The war has subsided.

David Brooks, a renowned political journalist, told students and faculty that the culture wars have calmed in the United States at a lecture on Wednesday in the Kellogg Center Auditorium.

Brooks, the first speaker in the LeFrak Forum and the Symposium on Science, Reason, and Modern Democracy, addressed audience members about cultural and political change in his speech, “Are the Culture Wars Over?”

“The message is that we used to have a very polarized culture and that we used to have real hostility in our politics,” Brooks said. “Due to the way the economy is shaped, the politics isn’t as angry as it used to be. So our culture isn’t as polarized and it becomes much more contented.”

Brooks is the senior editor of the Weekly Standard magazine and a contributing editor to Newsweek magazine. He is a regular commentator on National Public Radio and the Public Broadcasting Service, often appearing on “The News Hour with Jim Lehrer.”

More than 100 students and faculty members participated in Brooks’ presentation, even debating with the journalist at times.

“I think there was dissent,” he said. “I am more conservative than most in the audience, I think.

“There was some skepticism when I said that (President) Bush isn’t an aggressive right-winger, which I don’t think he is, and many people in the audience seemed to think he was.”
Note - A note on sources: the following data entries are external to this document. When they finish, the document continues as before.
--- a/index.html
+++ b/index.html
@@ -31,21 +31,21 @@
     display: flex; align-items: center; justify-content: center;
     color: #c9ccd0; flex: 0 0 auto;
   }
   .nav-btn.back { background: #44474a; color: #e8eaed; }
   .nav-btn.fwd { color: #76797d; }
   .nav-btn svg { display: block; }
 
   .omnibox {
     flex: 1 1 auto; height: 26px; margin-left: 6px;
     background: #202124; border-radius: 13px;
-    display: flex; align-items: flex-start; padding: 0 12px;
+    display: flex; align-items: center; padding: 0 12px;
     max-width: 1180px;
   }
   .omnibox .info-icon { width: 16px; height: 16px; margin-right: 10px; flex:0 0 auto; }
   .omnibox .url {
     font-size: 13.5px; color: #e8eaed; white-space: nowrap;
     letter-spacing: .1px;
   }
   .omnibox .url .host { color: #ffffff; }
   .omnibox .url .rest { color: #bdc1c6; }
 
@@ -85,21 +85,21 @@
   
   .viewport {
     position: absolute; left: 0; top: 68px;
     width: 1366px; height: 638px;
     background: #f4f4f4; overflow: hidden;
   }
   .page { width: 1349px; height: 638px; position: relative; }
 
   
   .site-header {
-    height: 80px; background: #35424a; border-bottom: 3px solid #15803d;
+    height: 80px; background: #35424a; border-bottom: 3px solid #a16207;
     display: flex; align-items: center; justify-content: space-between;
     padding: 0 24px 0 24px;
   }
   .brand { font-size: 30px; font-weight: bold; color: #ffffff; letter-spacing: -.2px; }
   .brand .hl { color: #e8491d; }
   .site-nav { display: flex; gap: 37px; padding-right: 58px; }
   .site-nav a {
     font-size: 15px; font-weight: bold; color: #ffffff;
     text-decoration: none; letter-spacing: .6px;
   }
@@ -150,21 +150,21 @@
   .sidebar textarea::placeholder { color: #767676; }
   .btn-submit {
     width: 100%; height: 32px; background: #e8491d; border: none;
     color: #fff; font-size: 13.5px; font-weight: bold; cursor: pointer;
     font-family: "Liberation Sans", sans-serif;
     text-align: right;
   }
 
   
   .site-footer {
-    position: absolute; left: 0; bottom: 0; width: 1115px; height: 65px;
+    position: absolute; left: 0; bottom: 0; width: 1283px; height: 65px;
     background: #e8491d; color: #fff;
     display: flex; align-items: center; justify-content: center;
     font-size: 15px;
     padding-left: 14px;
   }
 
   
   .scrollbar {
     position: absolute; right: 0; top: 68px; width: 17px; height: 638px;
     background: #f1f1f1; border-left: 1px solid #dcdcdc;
Brooks spoke about experiences he gained while writing the book “Bobos in Paradise,” which is a study of the new upper-middle class.
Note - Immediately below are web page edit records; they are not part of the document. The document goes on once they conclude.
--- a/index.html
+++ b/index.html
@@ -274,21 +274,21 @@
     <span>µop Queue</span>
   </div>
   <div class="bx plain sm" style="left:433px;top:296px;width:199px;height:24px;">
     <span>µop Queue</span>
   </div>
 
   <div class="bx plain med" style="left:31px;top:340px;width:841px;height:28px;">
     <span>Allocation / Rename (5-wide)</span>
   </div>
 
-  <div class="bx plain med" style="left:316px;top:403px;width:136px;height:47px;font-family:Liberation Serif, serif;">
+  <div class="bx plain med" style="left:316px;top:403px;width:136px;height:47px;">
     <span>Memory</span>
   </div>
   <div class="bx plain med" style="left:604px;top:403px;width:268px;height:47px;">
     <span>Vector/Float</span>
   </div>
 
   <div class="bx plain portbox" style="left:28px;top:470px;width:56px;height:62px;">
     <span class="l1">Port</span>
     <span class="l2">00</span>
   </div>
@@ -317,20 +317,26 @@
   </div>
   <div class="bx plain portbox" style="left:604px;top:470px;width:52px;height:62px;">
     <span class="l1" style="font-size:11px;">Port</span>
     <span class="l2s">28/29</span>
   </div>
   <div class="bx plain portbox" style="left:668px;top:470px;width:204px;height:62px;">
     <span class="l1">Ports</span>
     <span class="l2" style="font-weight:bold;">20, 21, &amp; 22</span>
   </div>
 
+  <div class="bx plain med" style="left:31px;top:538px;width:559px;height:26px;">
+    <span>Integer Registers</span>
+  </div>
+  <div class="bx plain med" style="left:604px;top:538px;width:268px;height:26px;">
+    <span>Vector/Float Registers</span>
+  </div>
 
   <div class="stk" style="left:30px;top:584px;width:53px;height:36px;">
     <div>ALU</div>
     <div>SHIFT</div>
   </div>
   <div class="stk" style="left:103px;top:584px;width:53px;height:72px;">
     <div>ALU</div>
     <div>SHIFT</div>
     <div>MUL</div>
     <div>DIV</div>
“I thought (the presentation) was very provocative,” James Madison College Professor Richard Zinman said. “It was interesting and in some ways controversial.

“Therefore it did exactly the type of thing that we hope these kinds of lectures will do.”

Zinman said the topic intellectually engaged audience members.

“I think the thesis is an interesting thesis,” he said. “The notion that, contrary to the opinions of many journals and academics, the culture wars are over or have been substantially tempered is a very interesting view.”

Some students agreed interesting points were brought up at the symposium.

“He commented how there are 22-year-olds just out of college that have blue hair and piercings all over the place and they are working for computer companies, but their big thing is that they want to get married and stay married because their parents were divorced,” said Ian Walker, a political science and pre-law senior.

“While they may look wild on the outside, they are taking up conservative feelings on the inside.”

Political science junior Ryan Wurtzel agreed the presentation was informative.

“I’ve never been to one of these things before, so I was expecting it to be drier than it was,” he said. “I was pretty involved and I’ll probably come again.